"""
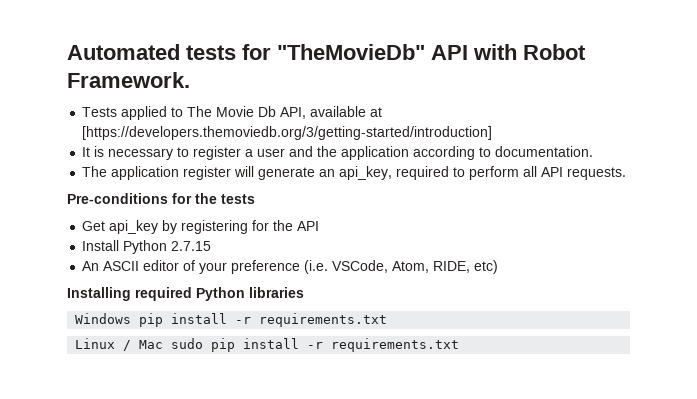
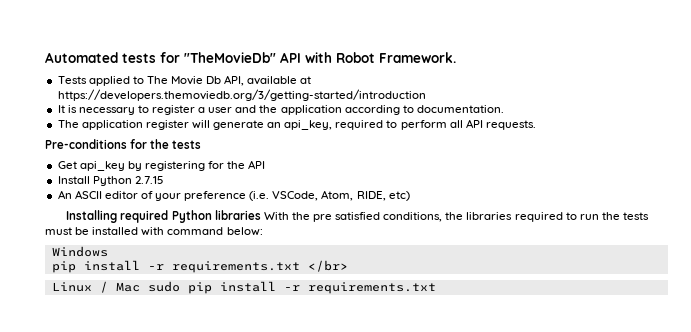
[82,126,493,140] [https://developers.themoviedb.org/3/getting-started/introduction] -> [57,89,426,101] https://developers.themoviedb.org/3/getting-started/introduction
(304, 292) none -> [263,212,649,222] [45,227,263,236] With the pre satisfied conditions, the libraries required to run the tests must be installed with command below:
[139,313,388,327] pip install -r requirements.txt -> [51,260,348,273] // pip install -r requirements.txt </br>

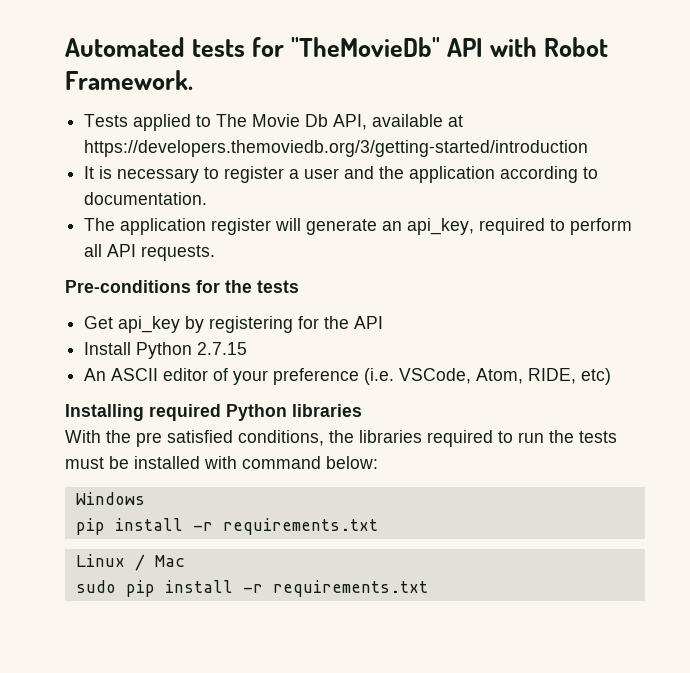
(261, 215) none -> (362, 410) //
[307,260,348,272] </br> -> (378, 526) none
(140, 287) none -> (185, 561) //

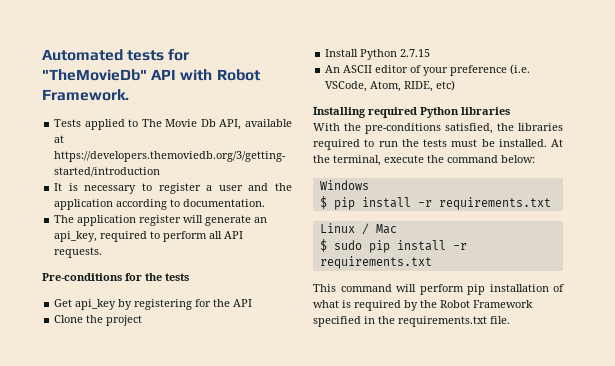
(384, 322) none -> [54,315,143,326] // Clone the project
[136,430,324,447] pre satisfied conditions, -> [365,123,493,134] pre-conditions satisfied,
[134,456,237,469] installed with -> [498,139,563,147] [313,155,444,166] installed. At the terminal, execute the
(145, 498) none -> [319,196,327,209] $
(185, 561) none -> [319,239,327,252] $
(428, 588) none -> [313,284,564,295] [313,300,533,311] [313,316,510,327] // This command will perform pip installation of what is required by the Robot Framework specified in the requirements.txt file.

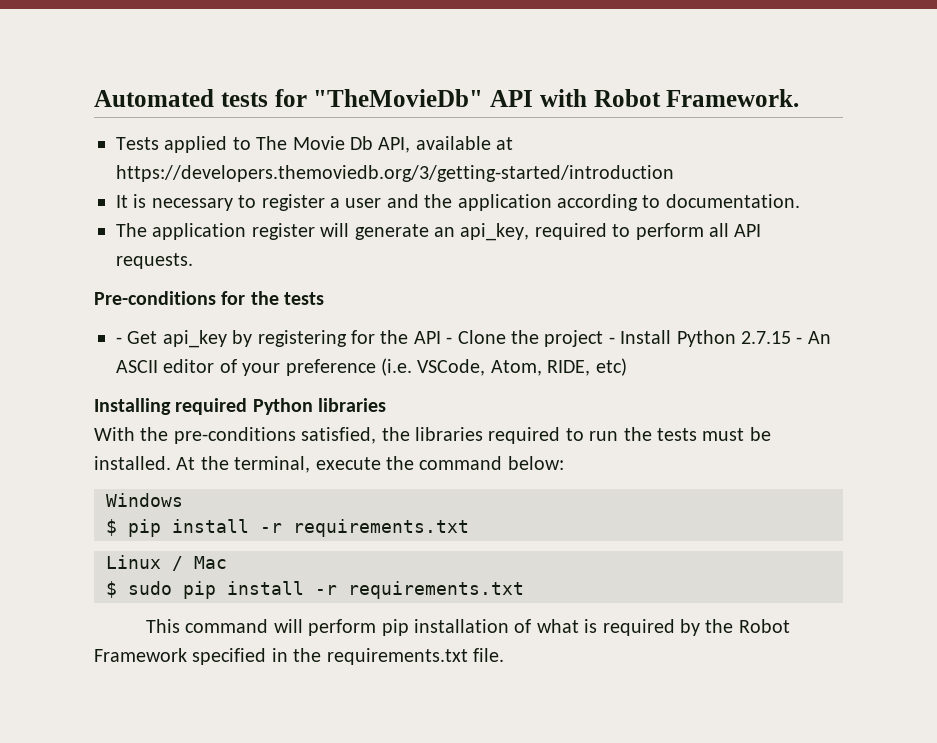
(189, 277) none -> [116,337,122,344] -
(253, 303) // -> [446,337,453,344] -
(143, 320) // -> [608,337,615,344] -
(431, 53) // -> [796,337,803,344] -

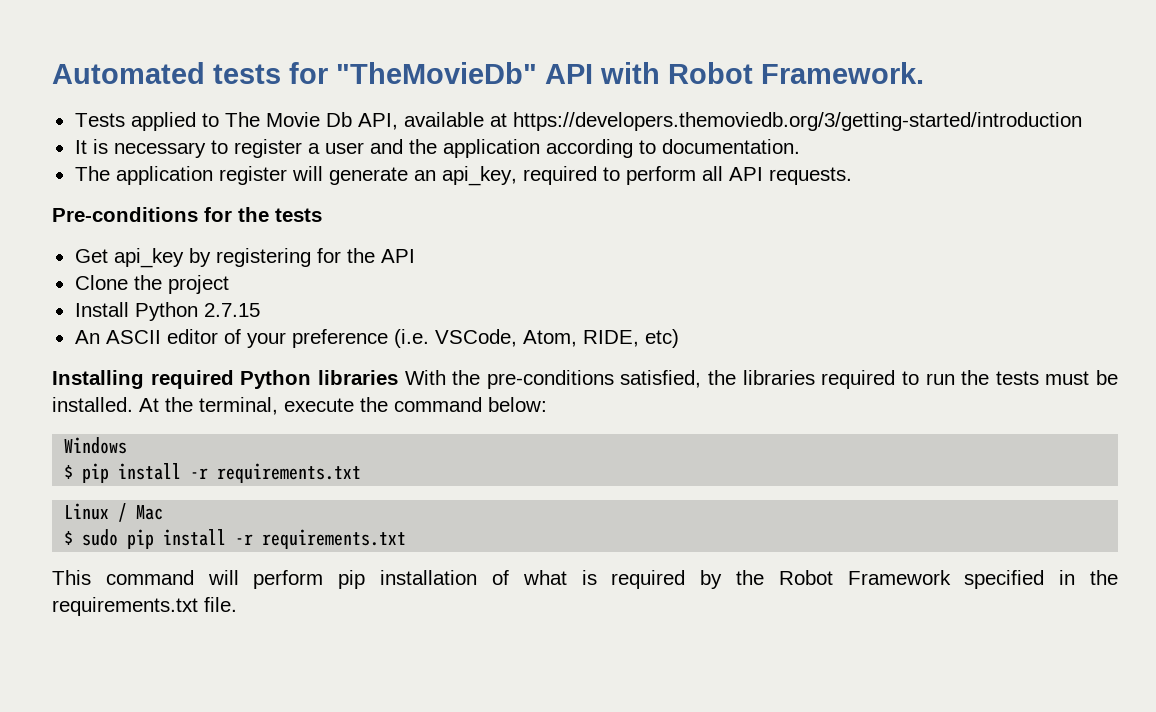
[116,337,122,344] - -> (322, 215) none
[446,337,453,344] - -> (415, 256) //
[608,337,615,344] - -> (229, 284) //
[796,337,803,344] - -> (260, 310) //
(387, 405) // -> (398, 377) none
"""
• REQUIRED ACTION:
Pictures are skipped here. Print exactly, and only, the lines from the one holding "[136,430,324,447] pre satisfied" through the final line of the material above, both ends included.

• ANSWER TO THE EXERCISE:
[136,430,324,447] pre satisfied conditions, -> [365,123,493,134] pre-conditions satisfied,
[134,456,237,469] installed with -> [498,139,563,147] [313,155,444,166] installed. At the terminal, execute the
(145, 498) none -> [319,196,327,209] $
(185, 561) none -> [319,239,327,252] $
(428, 588) none -> [313,284,564,295] [313,300,533,311] [313,316,510,327] // This command will perform pip installation of what is required by the Robot Framework specified in the requirements.txt file.

(189, 277) none -> [116,337,122,344] -
(253, 303) // -> [446,337,453,344] -
(143, 320) // -> [608,337,615,344] -
(431, 53) // -> [796,337,803,344] -

[116,337,122,344] - -> (322, 215) none
[446,337,453,344] - -> (415, 256) //
[608,337,615,344] - -> (229, 284) //
[796,337,803,344] - -> (260, 310) //
(387, 405) // -> (398, 377) none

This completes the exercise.